Im Zentrum der Kritik steht neben dem Sozial- und Umweltdumping der sogenannte Investorenschutz. 141 solcher Investitionsschutzabkommen hat alleine die Bundesrepublik mit anderen Staaten bereits abgeschlossen. Damit sollen Niederlassungen und Fabriken deutscher Firmen in Griechenland und Kuba, Syrien oder Thailand vor Enteignung geschützt werden. Die Bundesbank beziffert die Direktinvestitionen deutscher Unternehmen im Ausland auf über eine Billion Euro.
Kritiker befürchten Schlimmstes: Bei Streitigkeiten entscheiden dann Investor-Staats-Schiedsstellen (ISDS) unter Ausschluss der Öffentlichkeit.
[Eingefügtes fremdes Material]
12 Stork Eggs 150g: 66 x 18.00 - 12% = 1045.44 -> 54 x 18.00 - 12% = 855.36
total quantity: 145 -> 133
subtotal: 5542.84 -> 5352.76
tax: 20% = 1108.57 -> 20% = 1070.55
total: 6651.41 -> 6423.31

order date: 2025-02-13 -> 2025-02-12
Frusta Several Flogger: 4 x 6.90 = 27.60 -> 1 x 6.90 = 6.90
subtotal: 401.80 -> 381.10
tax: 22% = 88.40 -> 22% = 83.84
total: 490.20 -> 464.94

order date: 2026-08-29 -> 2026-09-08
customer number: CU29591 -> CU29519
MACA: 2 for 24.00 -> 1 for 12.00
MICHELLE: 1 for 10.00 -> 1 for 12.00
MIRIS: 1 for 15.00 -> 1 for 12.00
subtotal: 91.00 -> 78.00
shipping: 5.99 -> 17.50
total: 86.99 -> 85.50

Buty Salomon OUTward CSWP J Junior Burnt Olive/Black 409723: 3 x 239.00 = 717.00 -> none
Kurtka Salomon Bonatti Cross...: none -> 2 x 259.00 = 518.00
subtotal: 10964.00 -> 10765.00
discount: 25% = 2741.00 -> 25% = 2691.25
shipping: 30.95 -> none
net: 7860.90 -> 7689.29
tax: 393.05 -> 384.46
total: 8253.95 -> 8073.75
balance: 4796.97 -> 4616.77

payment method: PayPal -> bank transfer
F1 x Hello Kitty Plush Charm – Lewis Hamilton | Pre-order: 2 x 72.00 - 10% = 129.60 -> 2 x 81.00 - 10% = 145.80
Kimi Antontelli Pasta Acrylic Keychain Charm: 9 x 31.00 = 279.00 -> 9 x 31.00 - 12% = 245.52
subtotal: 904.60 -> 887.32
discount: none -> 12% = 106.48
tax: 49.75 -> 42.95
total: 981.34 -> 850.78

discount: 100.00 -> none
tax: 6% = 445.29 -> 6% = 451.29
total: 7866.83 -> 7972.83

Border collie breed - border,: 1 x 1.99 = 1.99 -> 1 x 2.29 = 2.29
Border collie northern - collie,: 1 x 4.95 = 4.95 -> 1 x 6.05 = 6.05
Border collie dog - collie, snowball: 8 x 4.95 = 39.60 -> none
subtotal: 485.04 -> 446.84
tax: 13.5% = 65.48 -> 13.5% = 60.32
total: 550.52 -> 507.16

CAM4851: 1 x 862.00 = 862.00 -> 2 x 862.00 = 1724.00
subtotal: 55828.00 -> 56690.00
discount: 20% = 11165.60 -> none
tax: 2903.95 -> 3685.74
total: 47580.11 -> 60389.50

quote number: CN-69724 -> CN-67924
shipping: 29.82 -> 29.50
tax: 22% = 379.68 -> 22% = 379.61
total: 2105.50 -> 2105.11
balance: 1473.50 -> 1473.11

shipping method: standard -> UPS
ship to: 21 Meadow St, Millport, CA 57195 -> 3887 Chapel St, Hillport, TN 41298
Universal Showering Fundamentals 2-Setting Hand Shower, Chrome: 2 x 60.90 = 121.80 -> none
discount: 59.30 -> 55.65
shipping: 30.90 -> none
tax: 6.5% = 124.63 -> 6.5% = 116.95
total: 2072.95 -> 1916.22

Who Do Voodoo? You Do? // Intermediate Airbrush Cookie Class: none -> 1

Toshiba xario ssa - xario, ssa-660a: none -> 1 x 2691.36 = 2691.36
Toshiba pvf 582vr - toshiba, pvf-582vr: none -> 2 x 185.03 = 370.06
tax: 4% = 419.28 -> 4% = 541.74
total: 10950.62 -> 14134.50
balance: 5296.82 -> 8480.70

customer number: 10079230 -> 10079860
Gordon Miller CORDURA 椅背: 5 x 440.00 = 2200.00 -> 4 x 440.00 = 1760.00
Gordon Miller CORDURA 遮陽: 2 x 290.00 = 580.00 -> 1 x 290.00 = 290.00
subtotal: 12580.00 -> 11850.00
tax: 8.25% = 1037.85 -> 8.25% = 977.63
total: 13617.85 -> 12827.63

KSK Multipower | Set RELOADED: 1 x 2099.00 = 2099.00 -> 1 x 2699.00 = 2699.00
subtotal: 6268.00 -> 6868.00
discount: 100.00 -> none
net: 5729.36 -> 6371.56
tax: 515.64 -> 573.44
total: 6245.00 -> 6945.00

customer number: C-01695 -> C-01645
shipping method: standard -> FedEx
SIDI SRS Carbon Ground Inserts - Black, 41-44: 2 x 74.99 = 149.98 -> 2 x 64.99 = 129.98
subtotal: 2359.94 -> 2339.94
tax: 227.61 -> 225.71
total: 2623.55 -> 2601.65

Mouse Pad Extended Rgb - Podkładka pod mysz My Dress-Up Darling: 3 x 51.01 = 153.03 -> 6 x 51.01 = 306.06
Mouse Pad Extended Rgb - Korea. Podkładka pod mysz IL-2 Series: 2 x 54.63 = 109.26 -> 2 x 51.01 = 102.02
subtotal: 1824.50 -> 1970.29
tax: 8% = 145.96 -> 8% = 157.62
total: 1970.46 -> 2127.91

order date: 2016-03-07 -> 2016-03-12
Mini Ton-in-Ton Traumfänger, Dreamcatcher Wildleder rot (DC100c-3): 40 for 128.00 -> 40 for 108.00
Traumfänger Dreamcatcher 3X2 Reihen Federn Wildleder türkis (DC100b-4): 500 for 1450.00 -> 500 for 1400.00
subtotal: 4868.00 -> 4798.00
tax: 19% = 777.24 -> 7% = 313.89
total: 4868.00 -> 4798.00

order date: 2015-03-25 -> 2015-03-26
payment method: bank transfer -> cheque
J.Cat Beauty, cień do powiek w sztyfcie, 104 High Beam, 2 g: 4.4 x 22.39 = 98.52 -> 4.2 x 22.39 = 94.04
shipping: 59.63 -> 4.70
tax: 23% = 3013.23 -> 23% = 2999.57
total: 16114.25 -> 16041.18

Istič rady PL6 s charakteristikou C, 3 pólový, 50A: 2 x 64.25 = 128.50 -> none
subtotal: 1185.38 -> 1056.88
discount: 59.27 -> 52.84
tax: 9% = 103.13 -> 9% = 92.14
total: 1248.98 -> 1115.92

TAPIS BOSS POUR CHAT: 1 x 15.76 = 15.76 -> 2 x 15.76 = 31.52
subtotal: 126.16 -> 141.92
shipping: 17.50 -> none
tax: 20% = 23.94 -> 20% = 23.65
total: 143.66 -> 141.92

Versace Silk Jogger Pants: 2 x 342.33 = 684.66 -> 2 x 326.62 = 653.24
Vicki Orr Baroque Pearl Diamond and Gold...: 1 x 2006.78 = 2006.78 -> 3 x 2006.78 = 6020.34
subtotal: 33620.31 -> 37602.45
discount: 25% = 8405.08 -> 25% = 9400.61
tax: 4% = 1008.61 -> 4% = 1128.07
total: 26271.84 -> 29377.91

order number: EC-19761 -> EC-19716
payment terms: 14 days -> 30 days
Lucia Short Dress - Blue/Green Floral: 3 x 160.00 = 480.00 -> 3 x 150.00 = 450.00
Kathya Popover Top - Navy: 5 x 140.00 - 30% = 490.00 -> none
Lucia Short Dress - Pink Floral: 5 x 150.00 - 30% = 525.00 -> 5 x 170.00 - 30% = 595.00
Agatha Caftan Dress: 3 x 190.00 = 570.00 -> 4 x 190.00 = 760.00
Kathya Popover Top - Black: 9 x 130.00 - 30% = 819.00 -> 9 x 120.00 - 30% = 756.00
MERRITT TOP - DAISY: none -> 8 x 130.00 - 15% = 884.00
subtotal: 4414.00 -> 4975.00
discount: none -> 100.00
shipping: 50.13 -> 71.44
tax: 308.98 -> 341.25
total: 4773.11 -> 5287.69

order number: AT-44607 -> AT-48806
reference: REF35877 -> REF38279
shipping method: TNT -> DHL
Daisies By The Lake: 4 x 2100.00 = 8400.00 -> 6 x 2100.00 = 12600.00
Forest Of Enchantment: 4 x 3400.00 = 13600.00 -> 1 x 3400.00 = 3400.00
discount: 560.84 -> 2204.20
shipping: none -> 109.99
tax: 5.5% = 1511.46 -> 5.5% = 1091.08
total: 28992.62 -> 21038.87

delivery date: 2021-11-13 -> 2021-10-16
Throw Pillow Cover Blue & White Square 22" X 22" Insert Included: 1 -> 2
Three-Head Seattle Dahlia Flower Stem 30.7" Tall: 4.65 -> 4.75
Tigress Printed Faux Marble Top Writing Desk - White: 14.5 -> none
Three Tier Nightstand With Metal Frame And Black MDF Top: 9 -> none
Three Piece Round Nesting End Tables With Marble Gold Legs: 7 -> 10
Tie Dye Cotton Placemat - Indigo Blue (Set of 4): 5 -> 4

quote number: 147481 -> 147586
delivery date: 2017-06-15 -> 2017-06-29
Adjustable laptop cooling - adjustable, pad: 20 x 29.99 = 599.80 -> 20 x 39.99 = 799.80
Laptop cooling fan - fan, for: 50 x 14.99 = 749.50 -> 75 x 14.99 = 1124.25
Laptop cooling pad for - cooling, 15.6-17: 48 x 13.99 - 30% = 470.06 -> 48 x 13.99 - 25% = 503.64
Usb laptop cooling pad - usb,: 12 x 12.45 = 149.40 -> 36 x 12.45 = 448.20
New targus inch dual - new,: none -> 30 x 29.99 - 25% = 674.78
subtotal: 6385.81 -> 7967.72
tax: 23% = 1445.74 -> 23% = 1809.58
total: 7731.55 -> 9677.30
Unternehmen könnten Regierungen wegen entgangener Profite vor solchen außergerichtlichen Tribunalen verklagen. So will der Energiekonzern Vattenfall vor einem ISDS vier Milliarden Euro als Entschädigung für den Atomausstieg in Deutschland durchboxen. Fachleute wie Bettina Rudloff warnen allerdings vor Schwarzmalerei: Außergerichtliche Vergleiche hätten sich in der Praxis durchaus bewährt, und würden "nicht so willkürlich angewendet, wie es diskutiert wird". Auch die EU-Kommission versichert, TTIP werde den Spielraum "für regulatives Handeln" nicht nehmen.
Gegen die Risiken scheint der mögliche Nutzen gering: Schon heute sind die Vereinigten Staaten der wichtigste Handelspartner Europas. Unternehmen im Euroraum wie auch in Amerika genießen bereits ein hohes Schutzniveau für ihr Kapital, "so dass es für einen weitergehenden Investorenschutz keinen sachlichen Grund gibt", sagt EKD-Experte Mayert. Wandel durch Handel bleibt umstritten wie von Anfang an.